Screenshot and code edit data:
.....

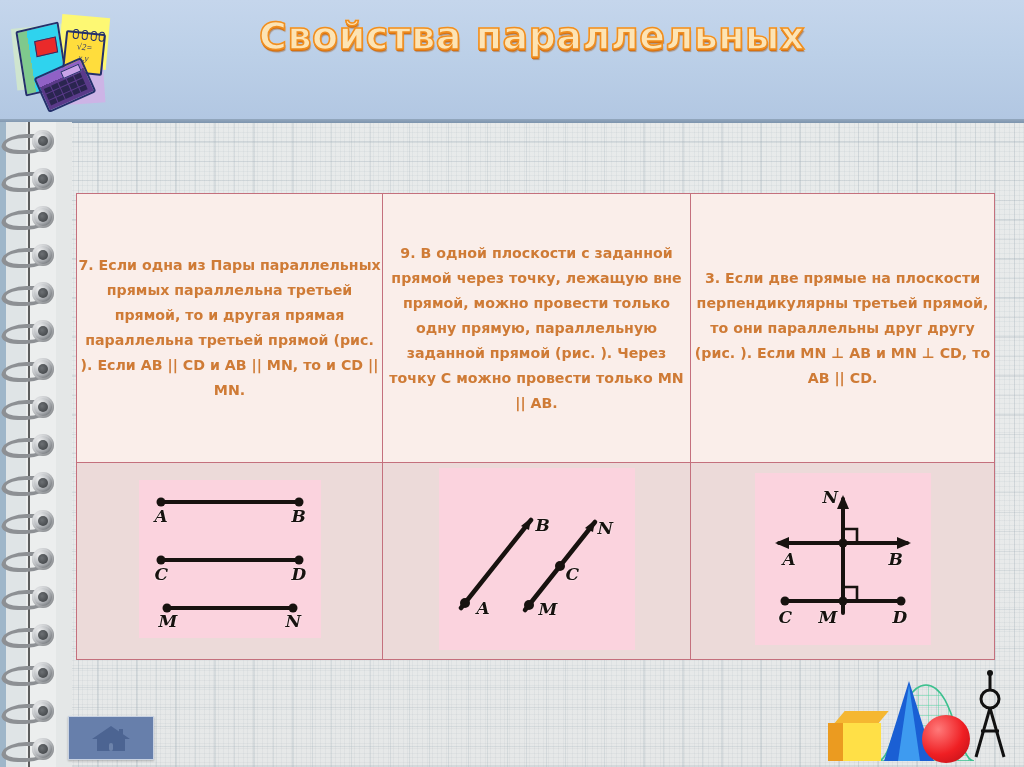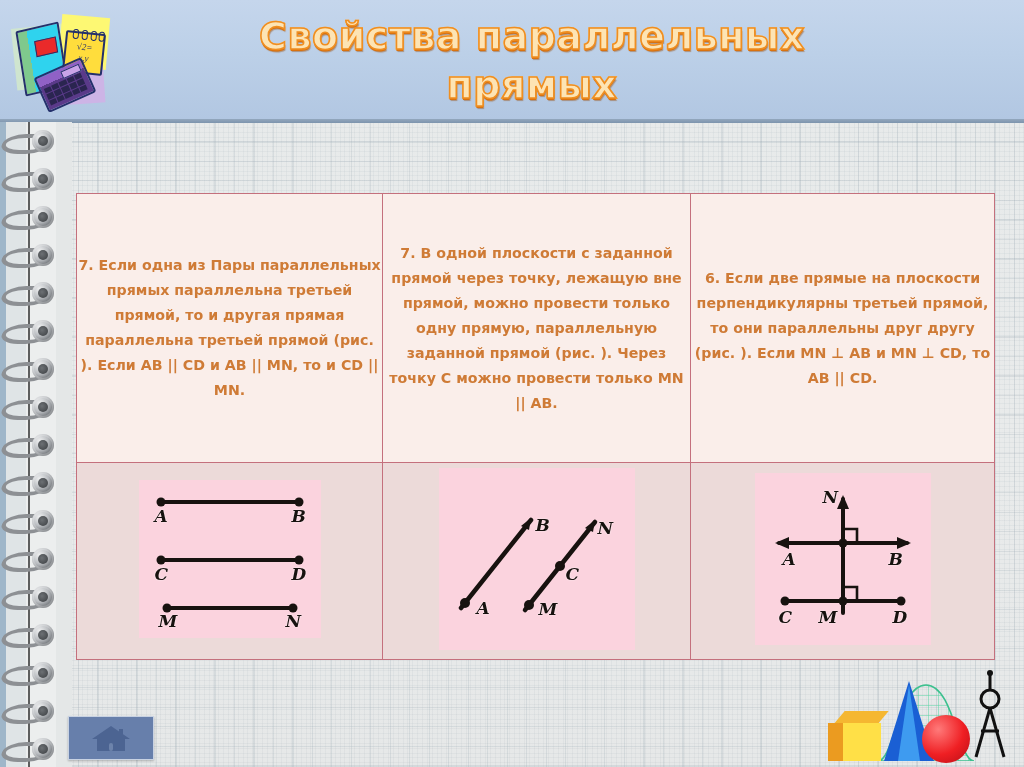--- a/index.html
+++ b/index.html
@@ -341,7 +341,6 @@
 
     <div id="title">
       <span class="t-line">Свойства параллельных</span>
-      <span class="t-line">прямых</span>
     </div>
   </div>
   <div id="header-underline"></div>

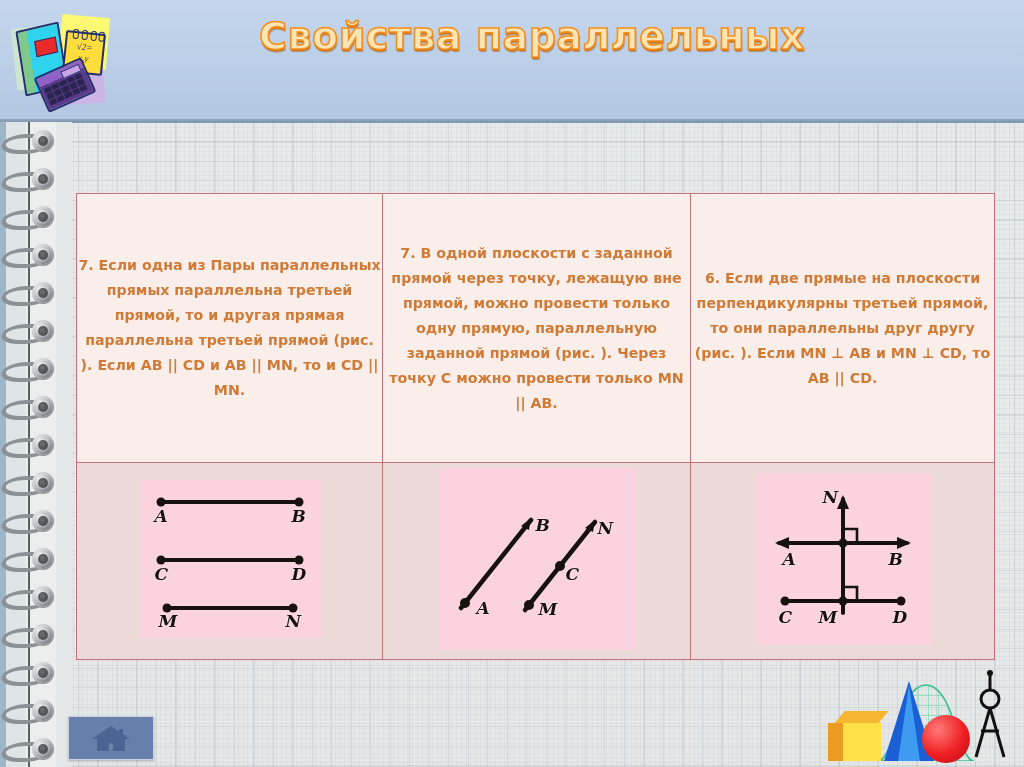--- a/index.html
+++ b/index.html
@@ -426,7 +426,7 @@
     <tbody>
       <tr>
         <td class="text-cell">7. Если одна из Пары параллельных прямых параллельна третьей прямой, то и другая прямая параллельна третьей прямой (рис. ). Если AB || CD и AB || MN, то и CD || MN.</td>
-        <td class="text-cell">7. В одной плоскости с заданной прямой через точку, лежащую вне прямой, можно провести только одну прямую, параллельную заданной прямой (рис. ). Через точку C можно провести только MN || AB.</td>
+        <td class="text-cell">9. В одной плоскости с заданной прямой через точку, лежащую вне прямой, можно провести только одну прямую, параллельную заданной прямой (рис. ). Через точку C можно провести только MN || AB.</td>
         <td class="text-cell">6. Если две прямые на плоскости перпендикулярны третьей прямой, то они параллельны друг другу (рис. ). Если MN ⊥ AB и MN ⊥ CD, то AB || CD.</td>
       </tr>
       <tr>

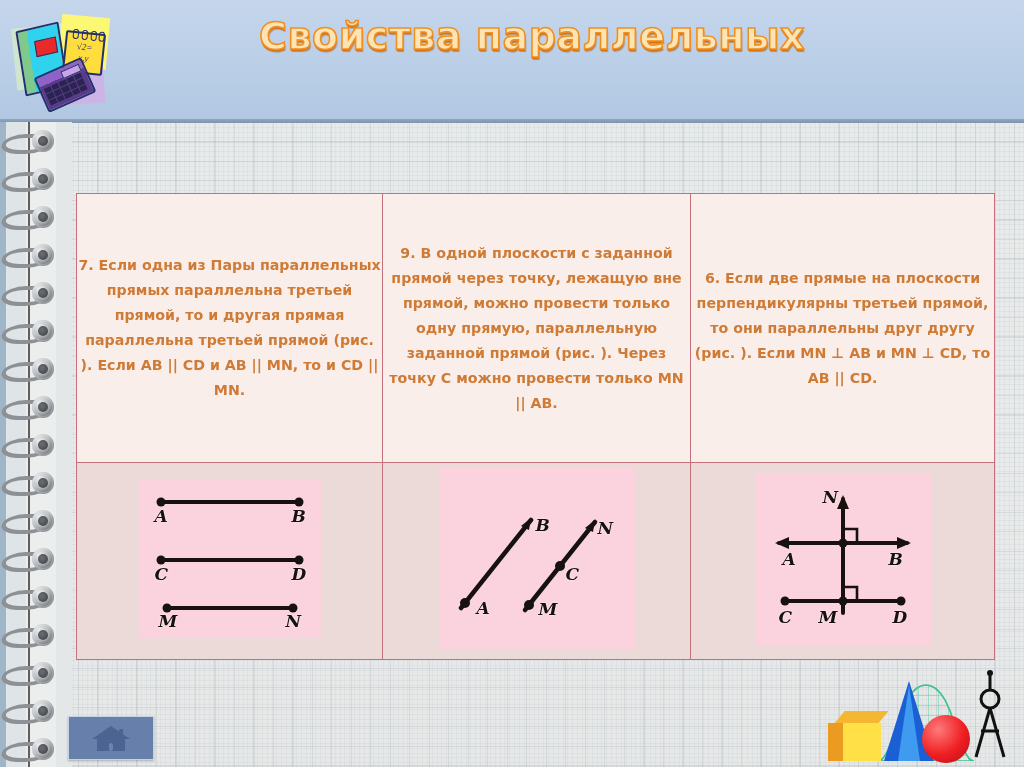--- a/index.html
+++ b/index.html
@@ -427,7 +427,7 @@
       <tr>
         <td class="text-cell">7. Если одна из Пары параллельных прямых параллельна третьей прямой, то и другая прямая параллельна третьей прямой (рис. ). Если AB || CD и AB || MN, то и CD || MN.</td>
         <td class="text-cell">9. В одной плоскости с заданной прямой через точку, лежащую вне прямой, можно провести только одну прямую, параллельную заданной прямой (рис. ). Через точку C можно провести только MN || AB.</td>
-        <td class="text-cell">6. Если две прямые на плоскости перпендикулярны третьей прямой, то они параллельны друг другу (рис. ). Если MN ⊥ AB и MN ⊥ CD, то AB || CD.</td>
+        <td class="text-cell">3. Если две прямые на плоскости перпендикулярны третьей прямой, то они параллельны друг другу (рис. ). Если MN ⊥ AB и MN ⊥ CD, то AB || CD.</td>
       </tr>
       <tr>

.....

> [Work required]: Filter the data above, keeping only lines that include the string "другу".

> [Result for this task]:
         <td class="text-cell">6. Если две прямые на плоскости перпендикулярны третьей прямой, то они параллельны друг другу (рис. ). Если MN ⊥ AB и MN ⊥ CD, то AB || CD.</td>
-        <td class="text-cell">6. Если две прямые на плоскости перпендикулярны третьей прямой, то они параллельны друг другу (рис. ). Если MN ⊥ AB и MN ⊥ CD, то AB || CD.</td>
+        <td class="text-cell">3. Если две прямые на плоскости перпендикулярны третьей прямой, то они параллельны друг другу (рис. ). Если MN ⊥ AB и MN ⊥ CD, то AB || CD.</td>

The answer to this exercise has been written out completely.